KEPUTUSAN DIREKTUR JENDERAL PAJAK NOMOR KEP - 227/PJ./2002 tanggal


23 April 2002 tentang TATA CARA PEMOTONGAN DAN PEMBAYARAN, SERTA
PELAPORAN PAJAK PENGHASILAN DARIPERSEWAAN TANAH DAN ATAU
BANGUNAN

Pasal 2
Penghasilan berupa sewa atas tanah dan atau bangunan berupa tanah,
rumah, rumah susun, apartemen, kondominium, gedung perkantoran, gedung
pertokoan, atau gedung pertemuan termasuk bagiannya, rumah kantor, toko,
rumah toko, gudang dan bangunan industri, dikenakan Pajak Penghasilan
yang bersifat final.

Pasal 3
Besarnya Pajak Penghasilan yang terutang bagi Wajib Pajak orang pribadi
maupun Wajib Pajak badan yang menerima atau memperoleh penghasilan
dari persewaan tanah dan atau bangunan sebagaimana dimaksud dalam Pasal
2 adalah 10% dari jumlah bruto nilai persewaan tanah dan atau
bangunan.
Jumlah bruto nilai persewaan adalah semua jumlah yang dibayarkan atau
terutang oleh pihak yang menyewa dengan nama dan dalam bentuk apapun
yang berkaitan dengan tanah dan atau bangunan yang disewa, termasuk
biaya perawatan, biaya pemeliharaan, biaya keamanaan dan service charge
baik yang perjanjiannya dibuat secara terpisah maupun yang disatukan
dengan perjanjian persewaan yang bersangkutan.

Nah jadi lebih jelas, sewa mana yang dikenakan PPh Pasal 23 dan mana yang
dikenakan PPh Pasal 4 ayat (2).

Bagaimana tatacara pemotongan dan pembayaran pajaknya?
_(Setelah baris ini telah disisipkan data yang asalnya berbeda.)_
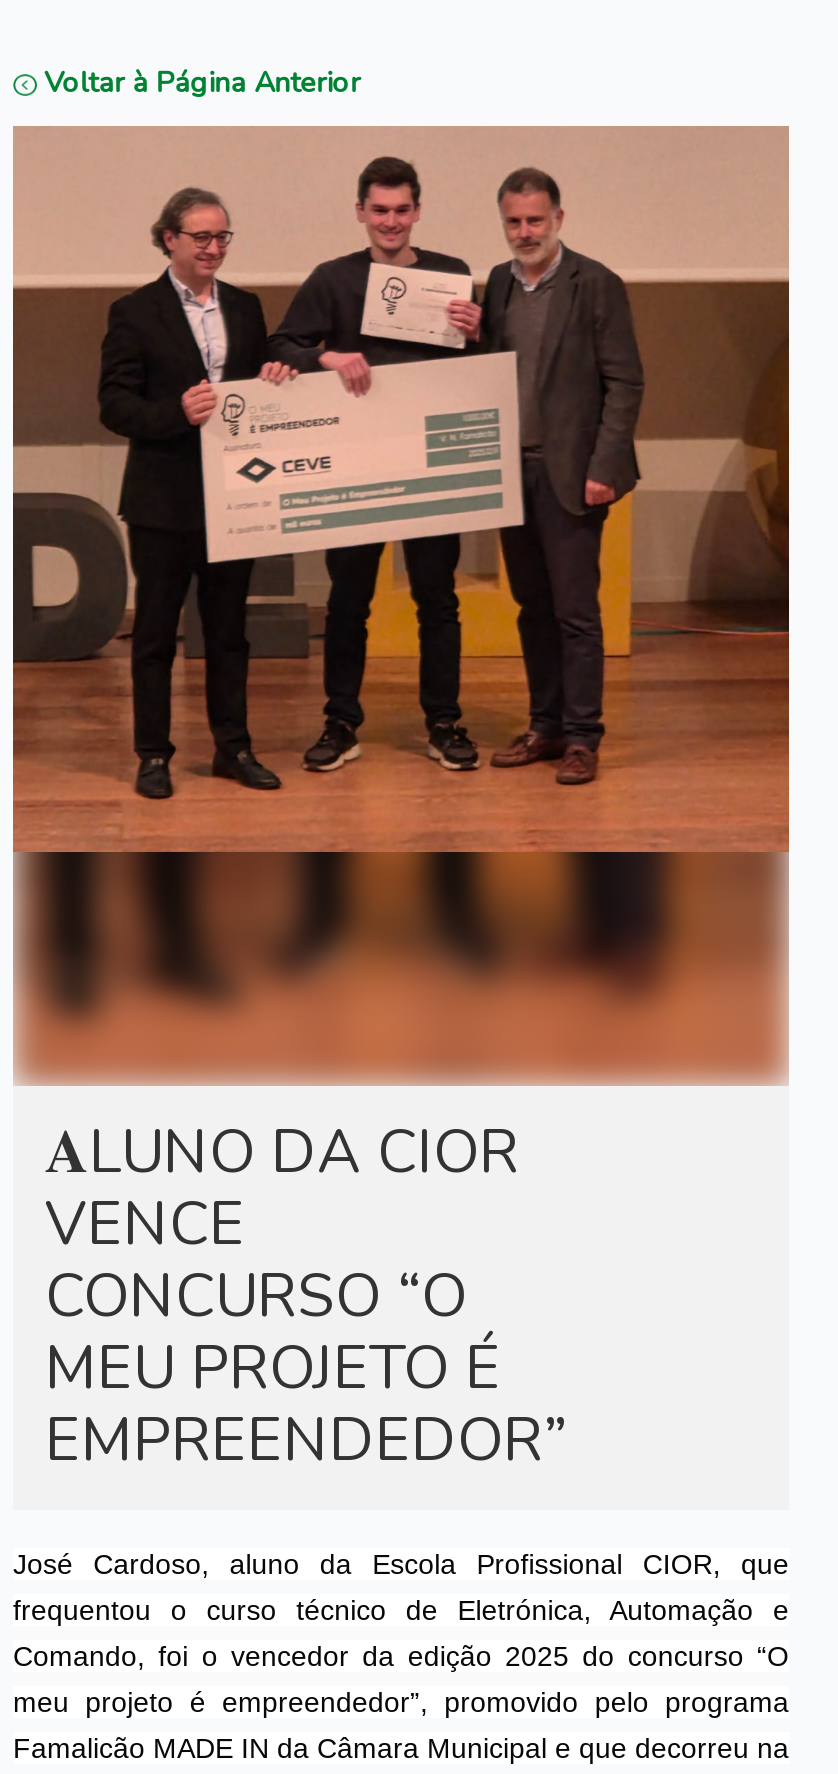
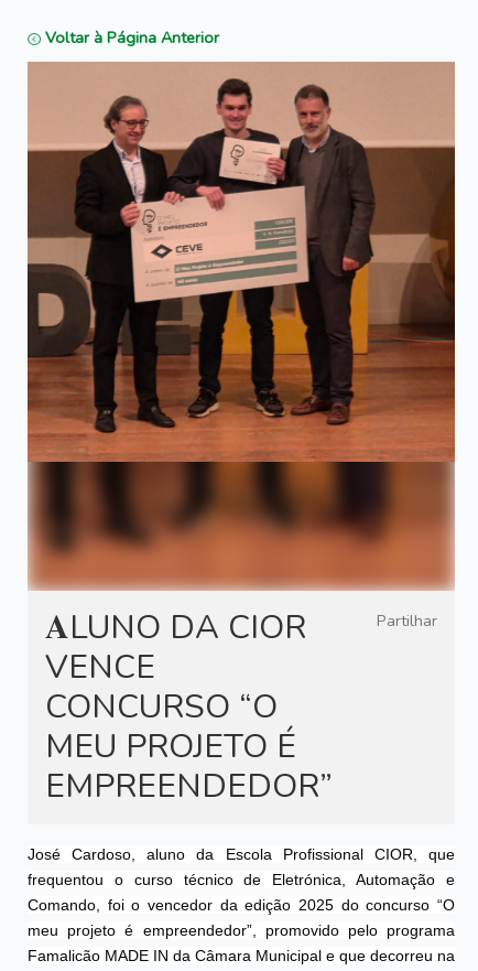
none -> [377,610,437,632] Partilhar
Ada 2 model pemotongan dan penyetoran PPh Pasal 4 ayat (2):

Model 1
Pemotongan oleh penyewa dalam hal penyewa adalah Badan Pemerintah,
Subjek Pajak badan dalam negeri, penyelenggara kegiatan, bentuk usaha
tetap, kerjasama operasi, perwakilan perusahaan luar negeri lainnya, dan
orang pribadi yang ditetapkan oleh Direktur Jenderal Pajak;
Adapun langkahnya:

1. Memotong Pajak Penghasilan yang terutang pada saat pembayaran


atau terutangnya sewa, tergantung peristiwa mana lebih dahulu terjadi,
kemudian
2. Menyetor Pajak penghasilan yang terutang ke Bank Persepsi atau
Kantor Pos dan Giro paling lambat tanggal 10 (sepuluh) bulan takwin
berikutnya setelah bulan pembayaran atau terutangnya sewa dan
3. Melaporkan pemotongan dan penyetoran Pajak penghasilan yang
terutang ke Kantor Pelayanan Pajak paling lambat tanggal 20 (dua
puluh) bulan takwin berikutnya setelah bulan pembayaran atau
terutangnya sewa;
Model 2
Penyetoran sendiri oleh yang menyewakan dalam hal penyewa adalah orang
pribadi atau bukan Subjek Pajak, selain yang tersebut pada model 1.
Adapun langkahnya:

1. Menyetor Pajak penghasilan yang terutang ke Bank Persepsi atau


Kantor Pos dan Giro paling lambat tanggal 15 (lima belas) bulan takwin
berikutnya setelah bulan pembayaran atau terutangnya sewa;
2. Melaporkan pemotongan dan penyetoran Pajak penghasilan yang
terutang ke Kantor pelayanan Pajak paling lambat tanggal 20 (dua
puluh) bulan takwin berikutnya setelah bulan pembayaran atau
terutangnya sewa;

Jangan sampai salah karena pemberi penghasilan (penyewa) diwajibkan


untuk memotong PPh Pasal 4 ayat (2). Apabila lupa maka nanti oleh petugas
pajak akan ditagih kepada penyewa dan dikenakan sanksi apabila terlambat.